In light of the above discrediting of severity regarding intellectual capacity and ability to deal with others and stress, Defendant argues that Plaintiff cannot rely on what a VE would have said had the former and latter circumstances been present. (Dkt. 16-1 at 17).

Plaintiff briefly replies that, despite a non-definitive diagnosis of borderline intellectual functioning, the C.F.R. assesses borderline intellectual functioning with a review of intelligence tests, development history, and degree of functional limitation. (Dkt. 17 at 2). That Plaintiff had an IQ of 83, was assessed with moderately limited attention, concentration, and immediate memory partly because of limited intellectual capacity and probable borderline intellectual functioning shows functional limitation. (Dkt. 17 at 2).

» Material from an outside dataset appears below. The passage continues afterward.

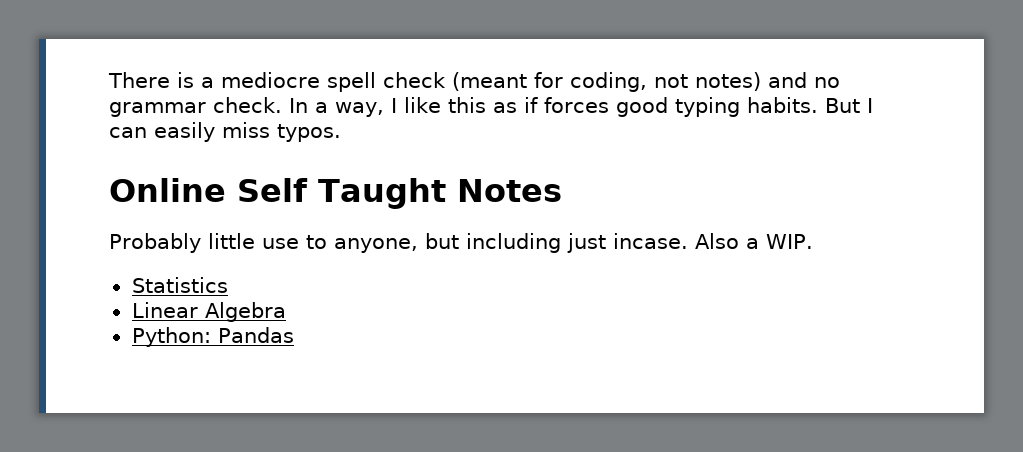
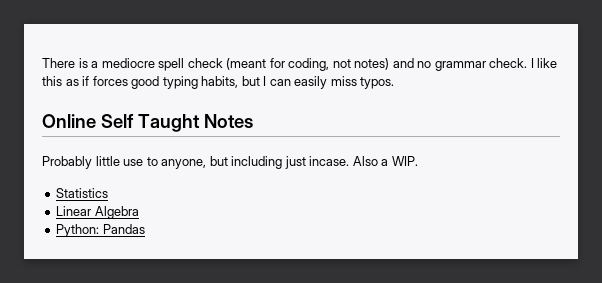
- In a way, I like this as if forces good typing habits. But I can easily miss typos.
+ I like this as if forces good typing habits, but I can easily miss typos.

Finally, Plaintiff asserts that Plaintiff's attendance at community college does not mitigate any of the above issues because he struggled so severely academically. (Dkt. 17 at 2-3).

(1) Legal Standard

Step two of the disability evaluation, the severity determination, is intended to "increase[ ] the efficiency and reliability of the [disability] evaluation process by identifying at an early stage those claimants whose medical impairments are so slight that it is unlikely they would be found to be disabled." Bowen v. Yuckert, 482 U.S. 137, 153, 107 S.Ct. 2287, 96 L.Ed.2d 119 (1987). The severity determination is governed by the severity regulation:

You must have a severe impairment. If you do not have any impairment or combination of impairments which significantly limits your physical or mental ability to do basic work activities, we will find that you do not have a severe impairment and are, therefore, not disabled. We will not consider your age, education, and work experience.

20 C.F.R. §§ 404.1520(c), 416.920(c). The regulations define the ability to do basic work activities as "the abilities and aptitudes necessary to do most jobs." 20 C.F.R. §§ 404.1521(b), 416.921(b). Examples of the above include: "[p]hysical functions such as walking, standing, sitting, lifting, pushing, pulling, reaching, carrying or handling"; "[c]apacities for seeing, hearing, and speaking"; "[u]understanding, carrying out, and remembering simple instructions"; "[u]se of judgment"; "[r]esponding appropriately to supervision, co-workers and usual work situations"; and "[d]ealing with changes in a routine work setting." Id.

"An individual shall not be considered to be under a disability unless he furnishes such medical and other evidence of the existence thereof as the Commissioner of Social Security may require." 42 U.S.C. § 423(d)(5)(A). "If a claimant is unable to show that he has a medically severe impairment, he is not eligible for disability benefits. In such a case there is no reason for the [Commissioner] to consider the claimant's age, education, and work experience." Bowen, 482 U.S. at 148, 107 S.Ct. 2287. Thus, "[t]he claimant bears the burden of presenting evidence establishing severity." Taylor v. Astrue, 32 F.Supp.3d 253, 265 (N.D.N.Y.2012) (hereinafter "Taylor").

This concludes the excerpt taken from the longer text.